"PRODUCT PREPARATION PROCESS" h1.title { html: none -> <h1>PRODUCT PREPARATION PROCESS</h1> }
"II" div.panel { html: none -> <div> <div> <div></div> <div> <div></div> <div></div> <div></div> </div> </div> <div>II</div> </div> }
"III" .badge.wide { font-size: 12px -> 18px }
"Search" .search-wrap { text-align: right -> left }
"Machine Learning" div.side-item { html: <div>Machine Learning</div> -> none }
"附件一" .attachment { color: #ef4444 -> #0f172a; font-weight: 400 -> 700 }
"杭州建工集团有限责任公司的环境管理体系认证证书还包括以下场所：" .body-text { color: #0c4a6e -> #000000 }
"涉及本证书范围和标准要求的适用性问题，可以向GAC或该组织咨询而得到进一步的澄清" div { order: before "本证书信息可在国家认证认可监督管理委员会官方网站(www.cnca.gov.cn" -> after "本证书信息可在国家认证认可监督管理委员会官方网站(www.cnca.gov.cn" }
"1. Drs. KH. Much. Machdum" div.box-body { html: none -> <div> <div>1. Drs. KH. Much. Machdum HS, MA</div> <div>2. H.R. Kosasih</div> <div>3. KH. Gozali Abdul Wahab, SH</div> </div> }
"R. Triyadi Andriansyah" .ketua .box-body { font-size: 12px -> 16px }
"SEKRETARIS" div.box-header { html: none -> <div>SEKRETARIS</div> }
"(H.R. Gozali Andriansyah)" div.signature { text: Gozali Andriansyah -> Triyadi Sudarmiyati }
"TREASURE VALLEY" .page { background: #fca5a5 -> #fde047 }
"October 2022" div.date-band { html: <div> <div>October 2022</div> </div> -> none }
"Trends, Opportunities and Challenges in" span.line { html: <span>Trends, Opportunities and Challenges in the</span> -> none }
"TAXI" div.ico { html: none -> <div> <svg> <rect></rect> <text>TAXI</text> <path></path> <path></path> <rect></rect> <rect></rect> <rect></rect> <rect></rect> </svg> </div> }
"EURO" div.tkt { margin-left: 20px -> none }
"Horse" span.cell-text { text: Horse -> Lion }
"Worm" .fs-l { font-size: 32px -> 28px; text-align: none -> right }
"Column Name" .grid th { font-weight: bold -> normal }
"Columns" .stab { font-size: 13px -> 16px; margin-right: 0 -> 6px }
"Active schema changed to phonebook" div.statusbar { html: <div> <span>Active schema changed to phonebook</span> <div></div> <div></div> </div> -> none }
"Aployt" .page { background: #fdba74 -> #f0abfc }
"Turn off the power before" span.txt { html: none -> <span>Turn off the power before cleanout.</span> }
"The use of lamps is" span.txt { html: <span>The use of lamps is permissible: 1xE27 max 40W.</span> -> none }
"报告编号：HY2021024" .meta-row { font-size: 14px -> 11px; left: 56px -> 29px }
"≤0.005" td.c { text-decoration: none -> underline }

++++++++++

Your instructions
Copy the full listing word for word.

Result for this task
"PRODUCT PREPARATION PROCESS" h1.title { html: none -> <h1>PRODUCT PREPARATION PROCESS</h1> }
"II" div.panel { html: none -> <div> <div> <div></div> <div> <div></div> <div></div> <div></div> </div> </div> <div>II</div> </div> }
"III" .badge.wide { font-size: 12px -> 18px }
"Search" .search-wrap { text-align: right -> left }
"Machine Learning" div.side-item { html: <div>Machine Learning</div> -> none }
"附件一" .attachment { color: #ef4444 -> #0f172a; font-weight: 400 -> 700 }
"杭州建工集团有限责任公司的环境管理体系认证证书还包括以下场所：" .body-text { color: #0c4a6e -> #000000 }
"涉及本证书范围和标准要求的适用性问题，可以向GAC或该组织咨询而得到进一步的澄清" div { order: before "本证书信息可在国家认证认可监督管理委员会官方网站(www.cnca.gov.cn" -> after "本证书信息可在国家认证认可监督管理委员会官方网站(www.cnca.gov.cn" }
"1. Drs. KH. Much. Machdum" div.box-body { html: none -> <div> <div>1. Drs. KH. Much. Machdum HS, MA</div> <div>2. H.R. Kosasih</div> <div>3. KH. Gozali Abdul Wahab, SH</div> </div> }
"R. Triyadi Andriansyah" .ketua .box-body { font-size: 12px -> 16px }
"SEKRETARIS" div.box-header { html: none -> <div>SEKRETARIS</div> }
"(H.R. Gozali Andriansyah)" div.signature { text: Gozali Andriansyah -> Triyadi Sudarmiyati }
"TREASURE VALLEY" .page { background: #fca5a5 -> #fde047 }
"October 2022" div.date-band { html: <div> <div>October 2022</div> </div> -> none }
"Trends, Opportunities and Challenges in" span.line { html: <span>Trends, Opportunities and Challenges in the</span> -> none }
"TAXI" div.ico { html: none -> <div> <svg> <rect></rect> <text>TAXI</text> <path></path> <path></path> <rect></rect> <rect></rect> <rect></rect> <rect></rect> </svg> </div> }
"EURO" div.tkt { margin-left: 20px -> none }
"Horse" span.cell-text { text: Horse -> Lion }
"Worm" .fs-l { font-size: 32px -> 28px; text-align: none -> right }
"Column Name" .grid th { font-weight: bold -> normal }
"Columns" .stab { font-size: 13px -> 16px; margin-right: 0 -> 6px }
"Active schema changed to phonebook" div.statusbar { html: <div> <span>Active schema changed to phonebook</span> <div></div> <div></div> </div> -> none }
"Aployt" .page { background: #fdba74 -> #f0abfc }
"Turn off the power before" span.txt { html: none -> <span>Turn off the power before cleanout.</span> }
"The use of lamps is" span.txt { html: <span>The use of lamps is permissible: 1xE27 max 40W.</span> -> none }
"报告编号：HY2021024" .meta-row { font-size: 14px -> 11px; left: 56px -> 29px }
"≤0.005" td.c { text-decoration: none -> underline }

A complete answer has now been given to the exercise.